1 week ago | by Jill Bond

 https://www.youtube.com/watch?v=d9JG03iAefE

A Pennsylvania judge has been convicted of selling children into prison for cash. The former judge, 61-year old Mark Ciavarella Jr, was sentenced to 30 years for taking money under the table from a developer and jailing thousands of adults and juveniles, some as young as ten. Ciavarella made more than a million dollars selling people into incarceration.
Are you outraged? You should be. This occurred in 2011, and in many states we still have a corrupt prison system that is owned by private corporations that profit from filling their jail cells. States and private prisons have struck deals that guarantee high prison occupancy rates, or “lockup quotas,” and when those quotas aren’t met, taxpayers pay for those empty beds anyway. Some of these deals require a 90 to 100 percent prison occupancy. Arizona has three privately run prisons that have a 100 percent inmate occupancy requirement. If any of these beds goes unfilled the state has to cough up the money to the prison. Three for-profit prisons in Colorado have forced taxpayers to pay an additional $2 million because of the occupancy requirement deal, making the drop in crime irrelevant to the budget. You pay either way, might as well fill the beds, right?
Practices like these incentivise putting people behind bars. Forget about justice, and fair representation; and when the state is compelled to keep prisons full to capacity, rehabilitation and community building are null and void. Harsher sentences are encouraged, promoting corporate profits instead of protecting the public.

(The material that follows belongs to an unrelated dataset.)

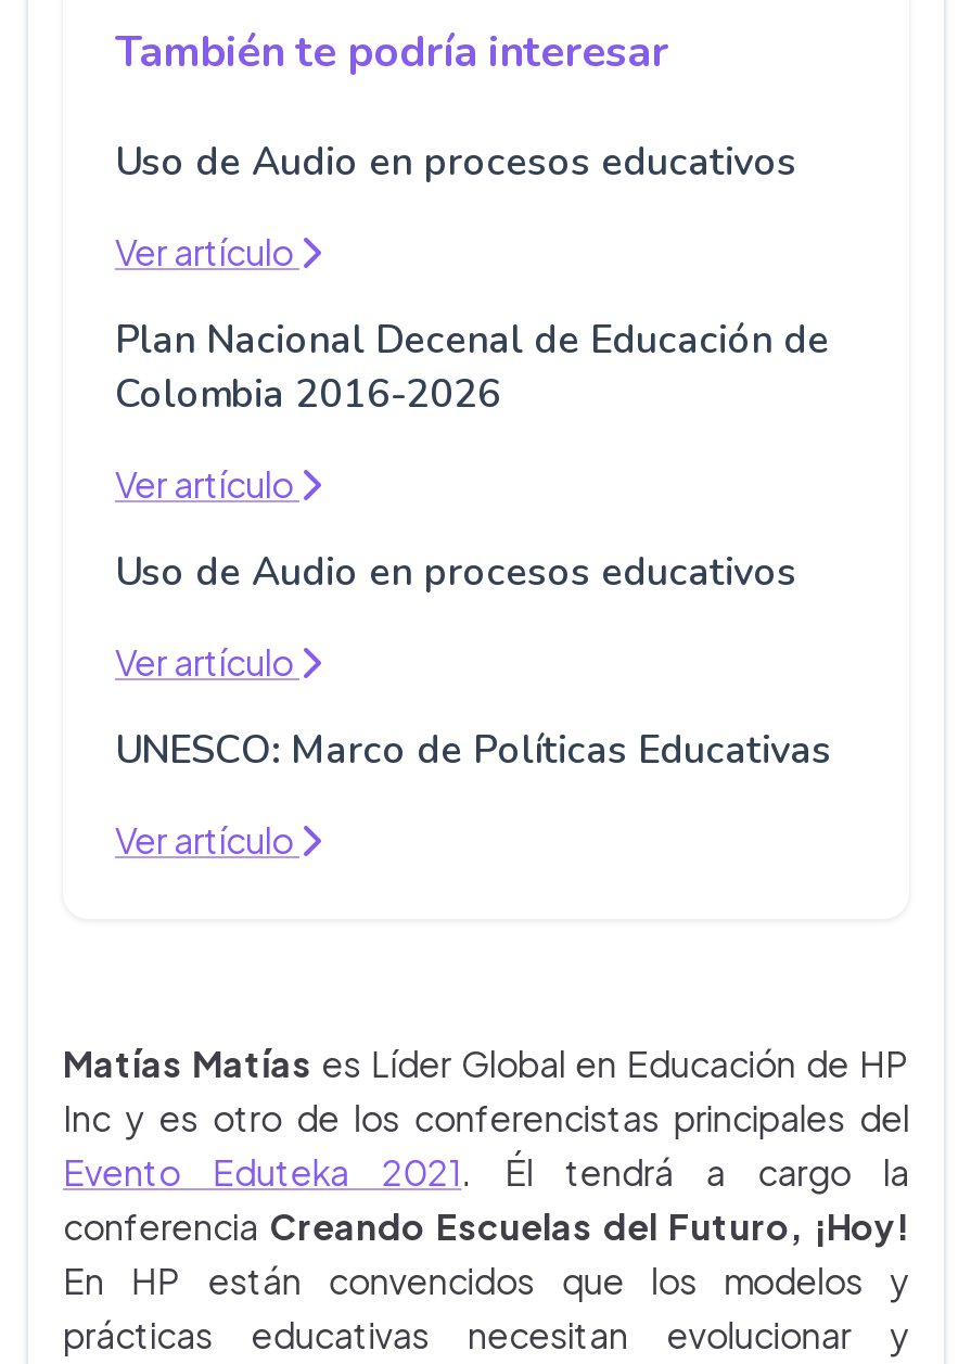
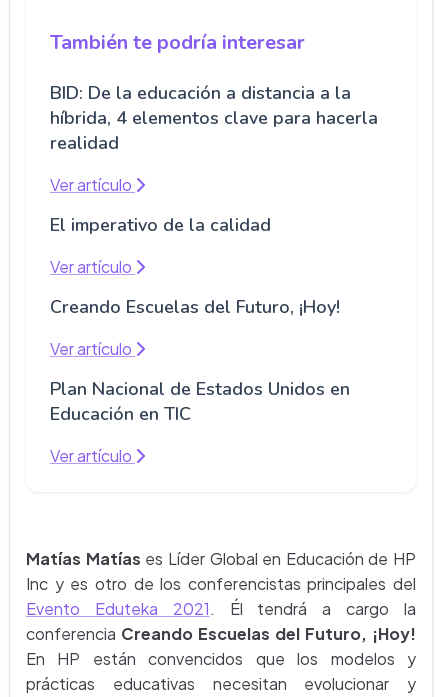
[115,136,796,188] Uso de Audio en procesos educativos -> [50,81,378,155] BID: De la educación a distancia a la | híbrida, 4 elementos clave para hacerla | realidad
[115,314,829,420] Plan Nacional Decenal de Educación de | Colombia 2016-2026 -> [50,213,271,237] El imperativo de la calidad
[115,546,796,598] Uso de Audio en procesos educativos -> [50,295,340,319] Creando Escuelas del Futuro, ¡Hoy!
[115,724,831,776] UNESCO: Marco de Políticas Educativas -> [50,377,350,426] Plan Nacional de Estados Unidos en | Educación en TIC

Ciavarella was ordered to pay nearly 1.2 million in restitution, a mere pittance compared to the worth of the lives he harmed and ruined. These are human lives we are dealing with, not some sort of commodity.
According to the International Centre for Prison Studies, the United States has the largest population of prisoners per capita in the world. That’s a crime in itself. We can do better. Education and employment programs for at-risk youth would be a better alternative to locking them up, and it would cost less, as a teacher’s salary is approximately equivalent to the cost of incarcerating an inmate.
Children and adults shouldn’t be being sold into incarceration, there shouldn’t be money to be made in locking people up. It should be a last resort, not a contracted goal.